Exercise prompt: The entries that follow include a run beginning at the line with "2024-01-26: 24109 -> 10000" and ending at the line with "2024-02-01: none -> 4100000"; restate that run word for word and leave the rest out.

**** Source data ****

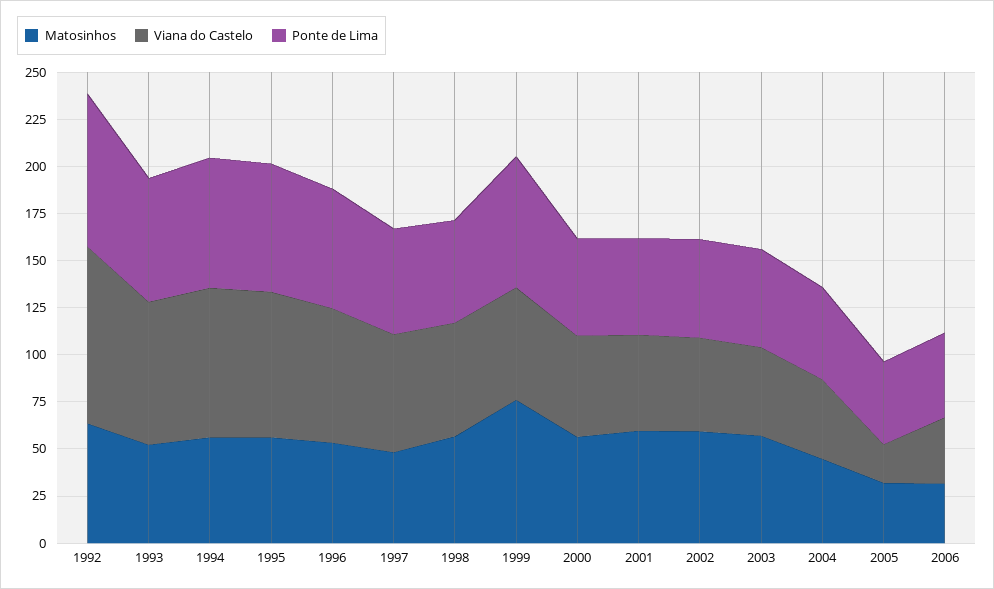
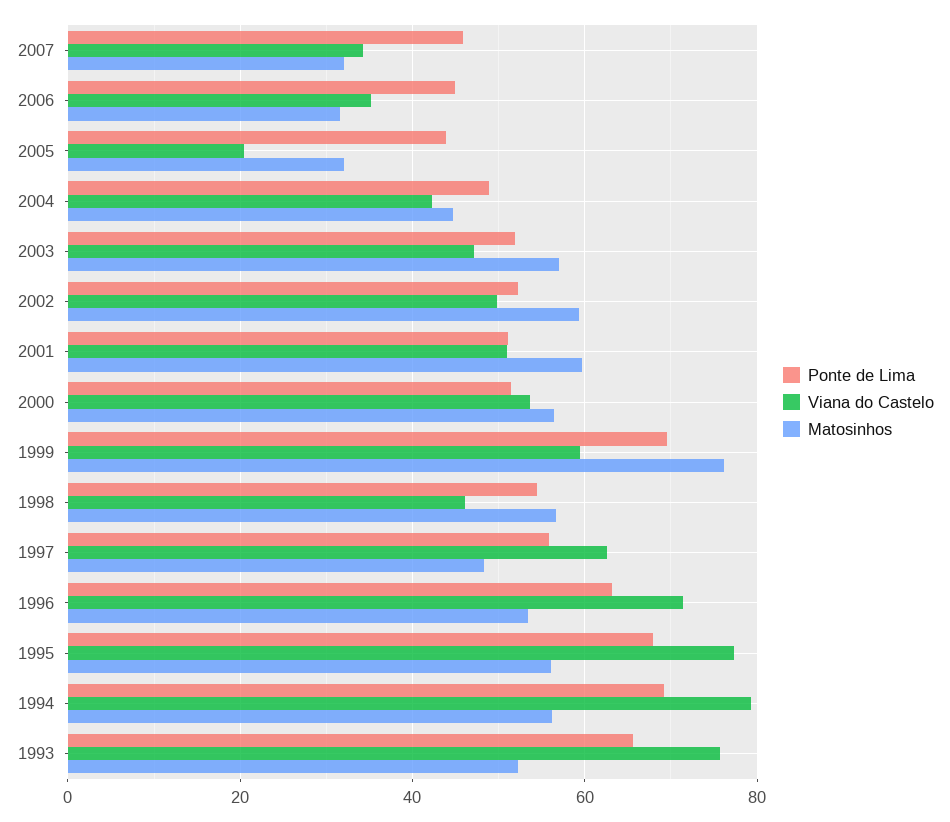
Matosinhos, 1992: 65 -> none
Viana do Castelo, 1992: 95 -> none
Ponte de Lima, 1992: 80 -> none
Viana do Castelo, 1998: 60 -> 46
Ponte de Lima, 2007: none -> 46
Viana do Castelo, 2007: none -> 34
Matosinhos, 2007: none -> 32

****
**** Source data ****

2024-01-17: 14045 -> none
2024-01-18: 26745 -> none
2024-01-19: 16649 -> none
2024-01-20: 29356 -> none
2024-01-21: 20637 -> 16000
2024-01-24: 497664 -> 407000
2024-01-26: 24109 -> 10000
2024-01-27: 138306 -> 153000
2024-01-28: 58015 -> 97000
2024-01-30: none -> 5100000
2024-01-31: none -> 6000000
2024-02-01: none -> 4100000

****

Solution:
2024-01-26: 24109 -> 10000
2024-01-27: 138306 -> 153000
2024-01-28: 58015 -> 97000
2024-01-30: none -> 5100000
2024-01-31: none -> 6000000
2024-02-01: none -> 4100000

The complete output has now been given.